ICC arbitration, in theory, as opposed to other institutional systems, appears to be the only institutional system where such provision might seem to be superfluous, given the fact that every award is scrutinized and approved by the ICC Court prior to its signing by the Tribunal and notification to the parties. Errors of clerical, computational, typographical or of similar nature, therefore, should be detected by the ICC Court during its scrutiny of the award, and corrected prior to the signing of the award by the Tribunal.4
What is foreseen by the new Rules is exactly what does happen in practice: out of approximately 200 awards approved each year by the Court,5 and despite ICC arbitrators using their best efforts in drafting awards, only a handful pass such scrutiny without the Secretariat and/or the Court finding at least one typographical error. In some cases, as part of [Page54:] the scrutiny of the award, the Court also seeks clarification of the reasoning given by the arbitrators, as it is empowered to do under the ICC Rules.
However, as practice has shown, the system is not 100% watertight, and, on past experience, the need to have corrections made to an award has arisen even after the approval of the award by the Court and most often after its notification to the parties.6 The ICC Court has also been faced with requests for the interpretation of awards. The current ICC Rules making no provision in this regard, the ICC Court rightly wanted to fill such gap.
The new provisions under Article 29
Article 29 applies to any award, not just to the final award7, and provides for two possibilities (see Annex 1):
The first situation is where the Tribunal itself detects that it has made an error. It does not matter whether the award has already been notified to the parties as long as the Tribunal submits its request to the ICC Court within 30 days of the date of the award, that is to say, the date of signature, not the date of notification to the parties (Article 29 (1)).
The second situation is where one party, upon receipt of the award, detects an error. Such party then has 30 days to submit an application for correction to the Secretariat of the ICC Court. Within the same time-limit, the party may also submit a request for interpretation or for clarification of the award. In both cases the application is also to be sent to the Tribunal and to the other party. The Tribunal may then fix a time-limit in which the other party is to submit his comments. Once the Tribunal has received these comments, it will decide whether to reject the application or to accept it. If it rejects the application, it will simply write a letter to the parties stating that there is no need to correct or to interpret the award (Article 29 (2)).
If, on the other hand, the Tribunal decides to accept the application, it will have to submit its decision to the ICC Court in the form of a so-called 'addendum' to the award. The ICC Court will then review, scrutinize and approve the addendum to the award. After signature of the addendum by the Tribunal, the Secretariat will notify it to the parties.

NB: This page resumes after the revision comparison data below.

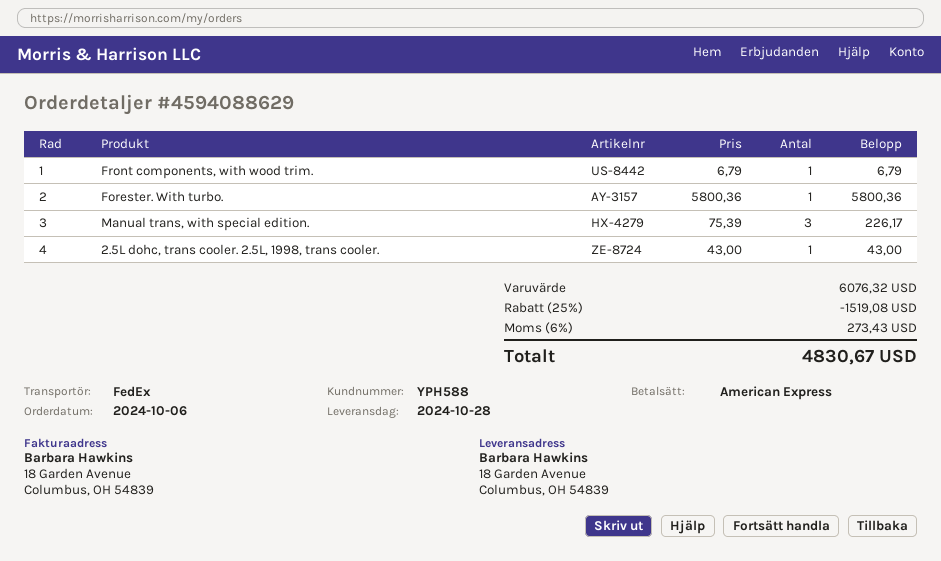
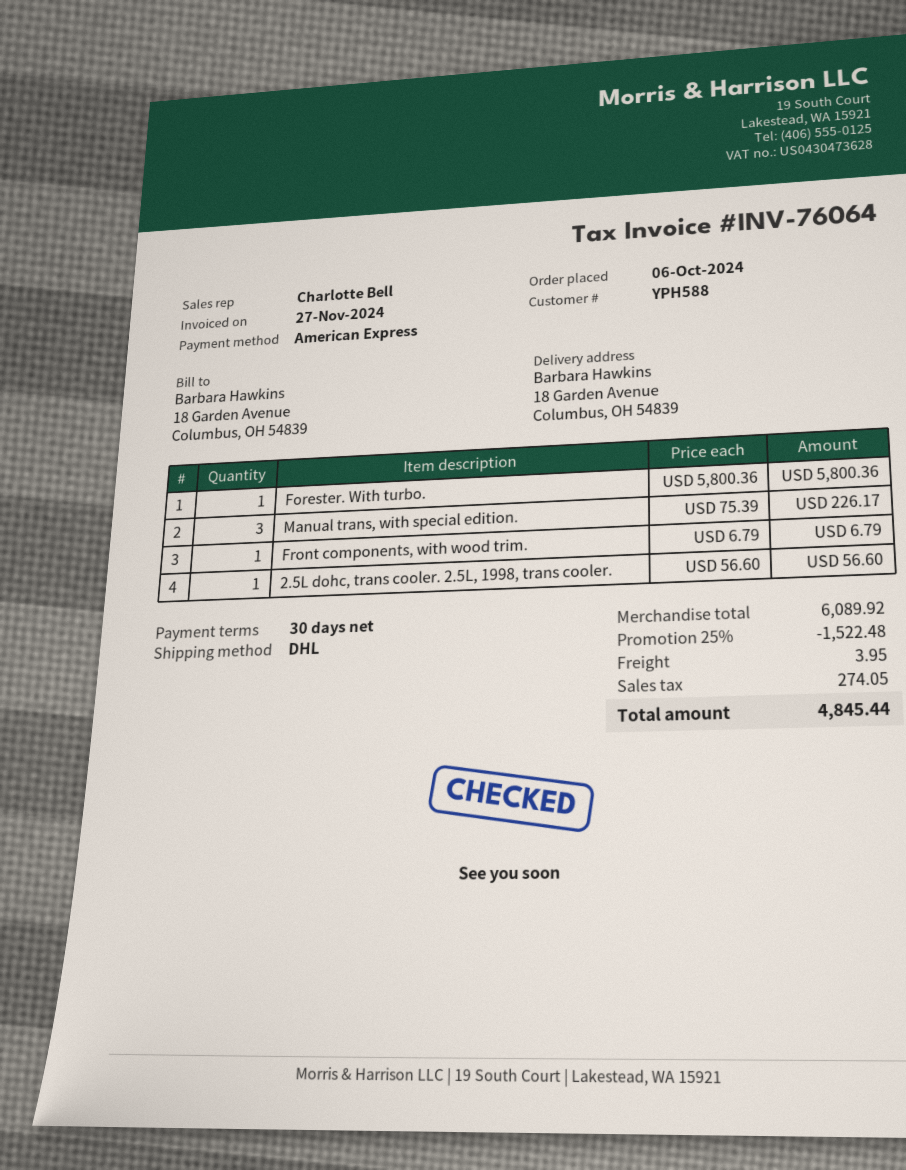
shipping method: FedEx -> DHL
2.5L dohc, trans cooler. 2.5L, 1998, trans cooler.: 1 x 43.00 = 43.00 -> 1 x 56.60 = 56.60
subtotal: 6076.32 -> 6089.92
discount: 25% = 1519.08 -> 25% = 1522.48
shipping: none -> 3.95
tax: 273.43 -> 274.05
total: 4830.67 -> 4845.44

The addendum is not a new award nor a replacement of the old award but simply, as the word says, an 'addendum,' which will be deemed to be incorporated in the award (Article 29 (3)).
As for any additional costs incurred by the Tribunal in the event of correction or interpretation, Article 2 (7) of the revised Appendix III to the new Rules8 gives the Court the discretion to fix an advance in respect of additional fees and expenses of the Tribunal in dealing with applications made under Article 29 (2) of the new Rules. The need for such a special advance might occur in particular if the interpretation of an award is requested, since the arbitrators may have to meet amongst themselves or even with the parties in order to decide upon the request for interpretation of the award.9
III. The 'remake': advance on costs under the new Rules-Article 30
Why was it necessary to revise the existing provisions?
The advance on costs is the payment required by the Court in order to cover the costs of the arbitration, in other words the ICC's [Page55:] administrative expenses, the fees of the arbitrators, and any arbitration-related expenses, i.e. out-of-pocket expenses, of the arbitrators.10
Costs in ICC arbitration have always been a rather sensitive issue, because all three players in the arbitration are concerned: the institution, i.e. the ICC Court and its Secretariat, the arbitrators, and of course the parties. The requirement to advance the costs of arbitration is also a highly technical and complicated issue, which has a direct impact on the smooth conduct of an ICC arbitration.
Already in 1975 and 1988, the ICC Rules made quite significant changes to the advance on costs system; in 1993, Appendix III to the ICC Rules, which contains the Schedule on Conciliation and Arbitration Costs, was also amended. It should therefore come as no surprise that the new Rules of 1998 have continued along such course and further revised the advance-on-costs system. While no miracle solution has been found (because there is no such solution), there are nevertheless improvements.
The current system of staggered advances on costs
Before examining the changes, the main features of the current system (provided in Article 9 of the ICC Rules) will be recalled. The advance on costs is paid by both parties in two equal installments: the first prior to submission of the file to the arbitrators by both the Claimant and the Respondent in equal shares; the second after the Terms of Reference are signed, and as a condition of the Terms of Reference becoming operative, again by both the Claimant and the Respondent in equal shares (see Annex 2).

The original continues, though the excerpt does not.